→ Exercise details:
Wherever the listing has a line with the string "vscroll", copy that line out.
[[ Data under study open ]]
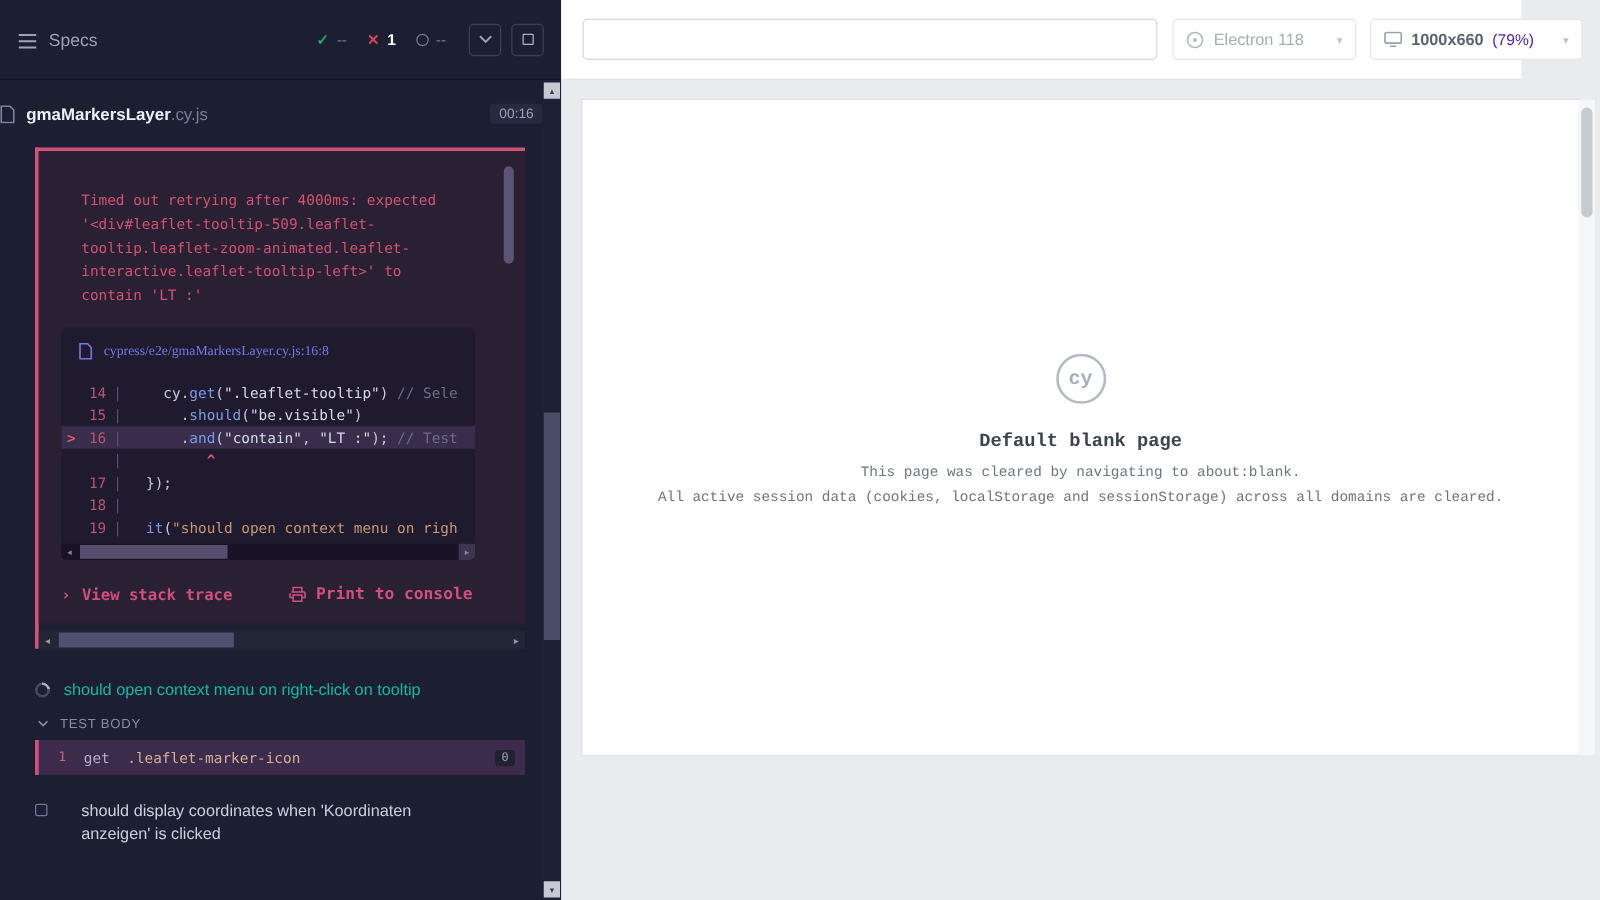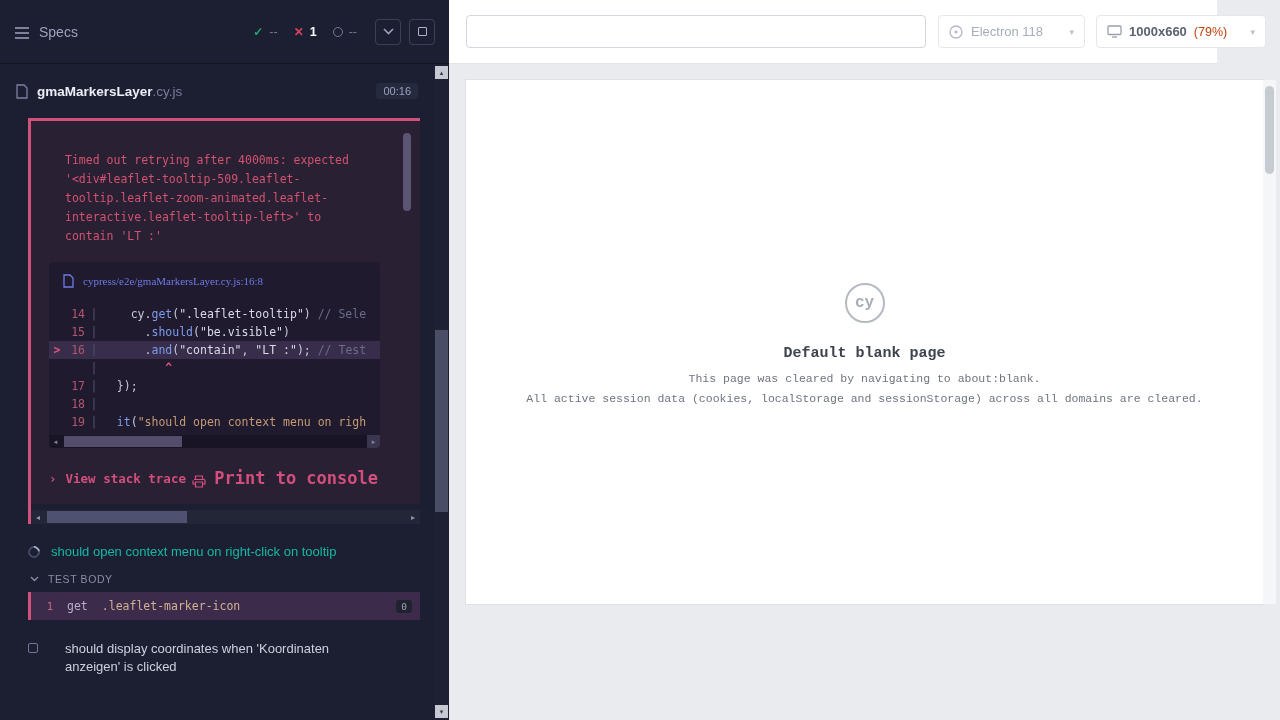--- a/index.html
+++ b/index.html
@@ -16,21 +16,21 @@
   .stat { display:flex; align-items:center; gap:6px; font-size:12.5px; color:#737897; }
   .stat .glyph { font-size:12px; font-weight:bold; }
   .glyph.pass { color:#1fa971; }
   .glyph.fail { color:#d6435b; }
   .pend-circle { width:10px; height:10px; border:1.5px solid #737897; border-radius:50%; }
   .stat.failed .cnt { color:#ffffff; font-weight:bold; }
   .controls { display:flex; gap:8px; }
   .ctrl-btn { width:26px; height:26px; border:1px solid #3c4057; border-radius:4px; display:flex; align-items:center; justify-content:center; cursor:pointer; background:transparent; }
   .stop-square { width:9px; height:9px; border:1.5px solid #aeb3cd; border-radius:1px; }
 
-  .spec-row { position:absolute; top:70px; left:0; right:15px; height:42px; display:flex; align-items:center; padding:0 16px; gap:9px; }
+  .spec-row { position:absolute; top:70px; left:0; right:15px; height:42px; display:flex; align-items:center; padding:0 0; gap:9px; }
   .spec-name { font-size:13.5px; }
   .spec-name b { color:#eceef7; font-weight:bold; }
   .spec-name span { color:#787d9c; font-weight:normal; }
   .duration-pill { margin-left:auto; background:#262a3e; color:#9ba0bd; font-size:11px; padding:2px 7px; border-radius:3px; }
 
   
   .attempt { position:absolute; top:118px; left:28px; width:392px; border-top:3px solid #d0517a; border-left:3px solid #d0517a; }
   .error-box { background:#2a2034; padding:14px 40px 16px 18px; position:relative; }
   .error-msg { margin:16px; font-family:"DejaVu Sans Mono", monospace; font-size:11.5px; line-height:19px; color:#d1536f; word-break:break-word; }
 
@@ -56,21 +56,21 @@
   .cf-hscroll { height:13px; background:#191425; display:flex; align-items:stretch; }
   .hs-btn { flex:none; width:13px; display:flex; align-items:center; justify-content:center; color:#8a87a3; font-size:7px; cursor:pointer; }
   .hs-btn.hl { background:#3a3650; }
   .hs-track { flex:1; position:relative; }
   .hs-thumb { position:absolute; left:2px; top:1px; bottom:1px; width:118px; background:#544e6c; cursor:pointer; }
 
   .errbox-vscroll-thumb { position:absolute; right:9px; top:12px; width:8px; height:78px; background:#5b5472; border-radius:4px; cursor:pointer; }
 
   .error-actions { display:flex; justify-content:space-between; align-items:center; margin-top:20px; padding-right:2px; }
   .stack-link { display:flex; align-items:center; gap:9px; color:#d24f7c; font-family:"DejaVu Sans Mono", monospace; font-size:12.5px; font-weight:bold; cursor:pointer; }
-  .print-btn { display:flex; align-items:flex-end; gap:8px; color:#d24f7c; font-family:"DejaVu Sans Mono", monospace; font-size:17px; font-weight:bold; cursor:pointer; background:none; border:none; padding:0; }
+  .print-btn { display:flex; align-items:center; gap:8px; color:#d24f7c; font-family:"DejaVu Sans Mono", monospace; font-size:13px; font-weight:bold; cursor:pointer; background:none; border:none; padding:0; }
 
   .attempt-hscroll { margin-top:6px; height:14px; background:#232637; display:flex; align-items:stretch; }
   .attempt-hscroll .hs-btn { width:14px; font-size:8px; color:#8f93ad; }
   .attempt-hscroll .hs-thumb { left:2px; width:140px; background:#4e5270; }
 
   
   .test-running { position:absolute; top:544px; left:28px; right:30px; display:flex; align-items:center; gap:11px; color:#14b8a6; font-size:13px; cursor:pointer; }
   .spinner { flex:none; width:12px; height:12px; border:2px solid #454a66; border-top-color:#aab0cf; border-radius:50%; transform:rotate(40deg); }
 
   .test-body-row { position:absolute; top:573px; left:30px; display:flex; align-items:center; gap:9px; color:#888da9; font-size:10.5px; letter-spacing:0.6px; cursor:pointer; }
@@ -90,21 +90,21 @@
   .vs-btn.up { top:2px; }
   .vs-btn.down { bottom:2px; }
   .vs-thumb { position:absolute; left:1px; top:266px; width:13px; height:182px; background:#494d66; cursor:pointer; }
 
   
   .main-header { position:absolute; left:449px; top:0; width:768px; height:64px; background:#ffffff; border-bottom:1px solid #e2e4e8; }
   .url-input { position:absolute; left:17px; top:15px; width:460px; height:33px; border:1px solid #d3d7de; border-radius:4px; font-size:13px; padding:0 10px; color:#374151; outline:none; }
   .browser-select { position:absolute; left:489px; top:15px; width:147px; height:33px; border:1px solid #e4e7eb; border-radius:4px; display:flex; align-items:center; gap:8px; padding:0 10px; color:#a6adb8; font-size:13px; cursor:pointer; background:#fff; }
   .viewport-box { position:absolute; left:647px; top:15px; width:170px; height:33px; border:1px solid #e4e7eb; border-radius:4px; display:flex; align-items:center; gap:7px; padding:0 10px; font-size:13px; cursor:pointer; background:#fff; }
   .vp-size { color:#5b6270; font-weight:bold; }
-  .vp-scale { color:#c2410c; font-size:12.5px; }
+  .vp-scale { color:#4c1d95; font-size:12.5px; }
   .sel-chevron { margin-left:auto; color:#bcc2cb; font-size:9px; }
 
   .main-body { position:absolute; left:449px; top:64px; width:831px; height:656px; background:#e9ebef; }
   .aut-frame { position:absolute; left:17px; top:16px; width:797px; height:524px; background:#ffffff; box-shadow:0 0 0 1px rgba(0,0,0,0.04); }
   .aut-vscroll { position:absolute; left:814px; top:16px; width:13px; height:524px; background:#f5f6f8; }
   .aut-vthumb { position:absolute; left:2px; top:6px; width:9px; height:88px; background:#c6cad1; border-radius:5px; cursor:pointer; }
 
   .blank { text-align:center; padding-top:203px;font-family:Liberation Mono, monospace; }
   .cy-logo { display:inline-block; width:40px; height:40px; border:2px solid #b4bac3; border-radius:50%; color:#a8aeb8; font-size:16px; font-weight:bold; line-height:36px; text-align:center; }
   .blank-title { margin:22px 0 0 0; font-size:15px; font-weight:bold; color:#3e444e; }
[[ Data under study closed ]]
→ Task result:
   .errbox-vscroll-thumb { position:absolute; right:9px; top:12px; width:8px; height:78px; background:#5b5472; border-radius:4px; cursor:pointer; }
   .aut-vscroll { position:absolute; left:814px; top:16px; width:13px; height:524px; background:#f5f6f8; }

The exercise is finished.